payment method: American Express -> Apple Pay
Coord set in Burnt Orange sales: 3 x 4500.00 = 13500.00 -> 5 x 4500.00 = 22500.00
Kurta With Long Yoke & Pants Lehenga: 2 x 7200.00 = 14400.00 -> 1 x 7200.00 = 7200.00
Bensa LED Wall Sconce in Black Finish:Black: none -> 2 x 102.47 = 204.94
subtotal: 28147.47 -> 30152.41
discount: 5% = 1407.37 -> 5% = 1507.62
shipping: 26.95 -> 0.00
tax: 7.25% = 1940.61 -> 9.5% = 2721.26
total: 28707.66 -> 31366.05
__________
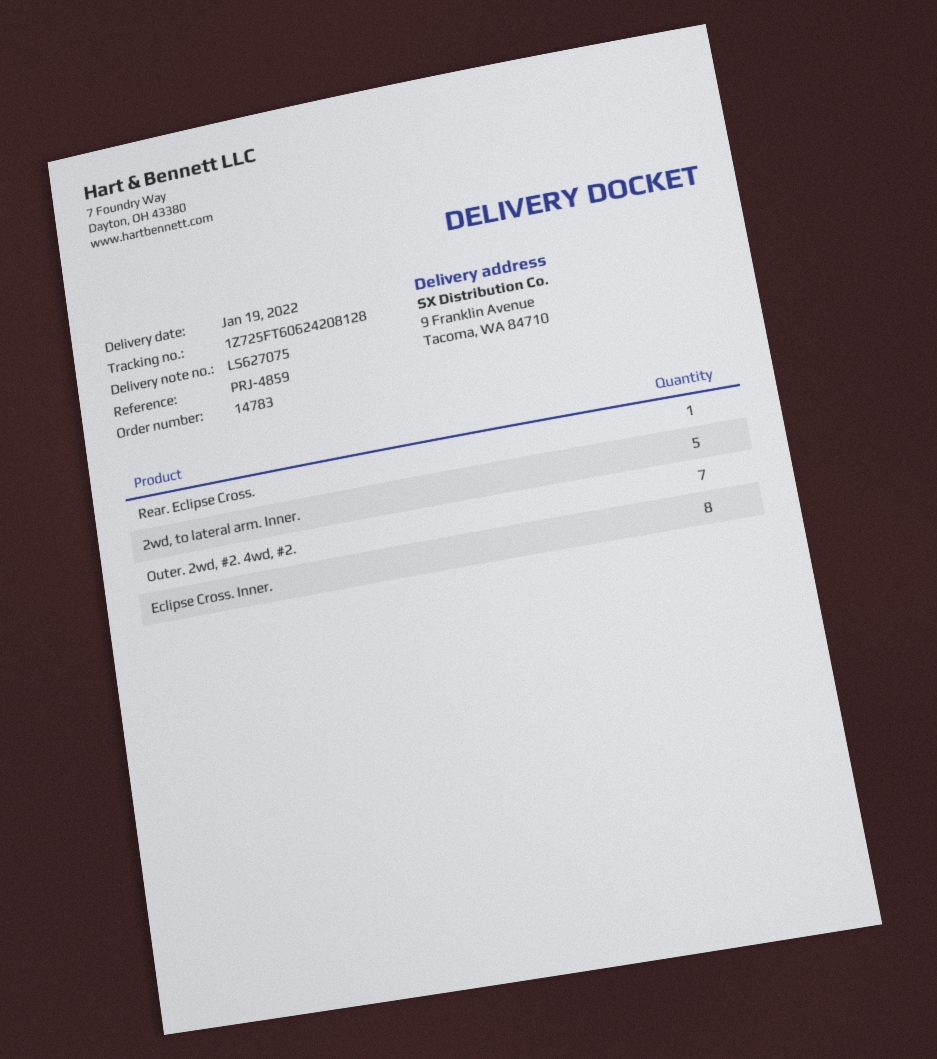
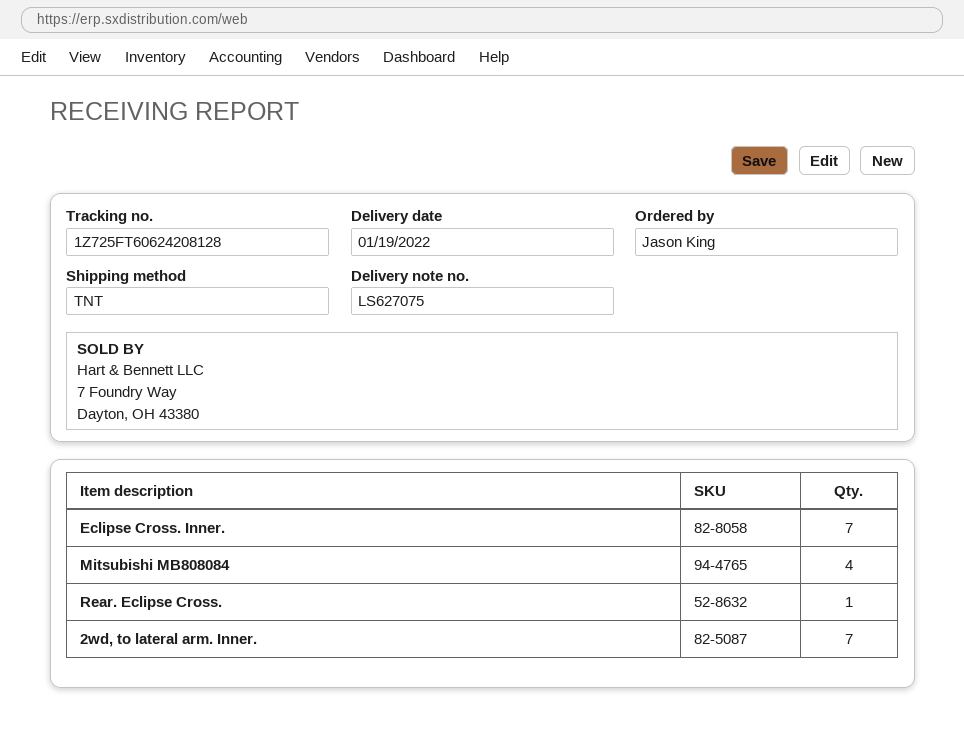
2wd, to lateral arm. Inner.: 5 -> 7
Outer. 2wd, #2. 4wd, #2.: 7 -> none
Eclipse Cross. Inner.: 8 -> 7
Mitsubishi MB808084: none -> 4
__________
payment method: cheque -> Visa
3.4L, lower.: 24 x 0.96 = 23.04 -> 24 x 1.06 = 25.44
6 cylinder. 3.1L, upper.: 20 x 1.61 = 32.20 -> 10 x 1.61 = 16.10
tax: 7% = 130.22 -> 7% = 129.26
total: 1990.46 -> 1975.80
__________
Only one part of the material above is to be transcribed, namely the lines starting with the line that has "Eclipse Cross. Inner.: 8 -> 7" and going on through the line that has "Mitsubishi MB808084: none -> 4", exactly as they stand.

§ EXPECTED ANSWER:
Eclipse Cross. Inner.: 8 -> 7
Mitsubishi MB808084: none -> 4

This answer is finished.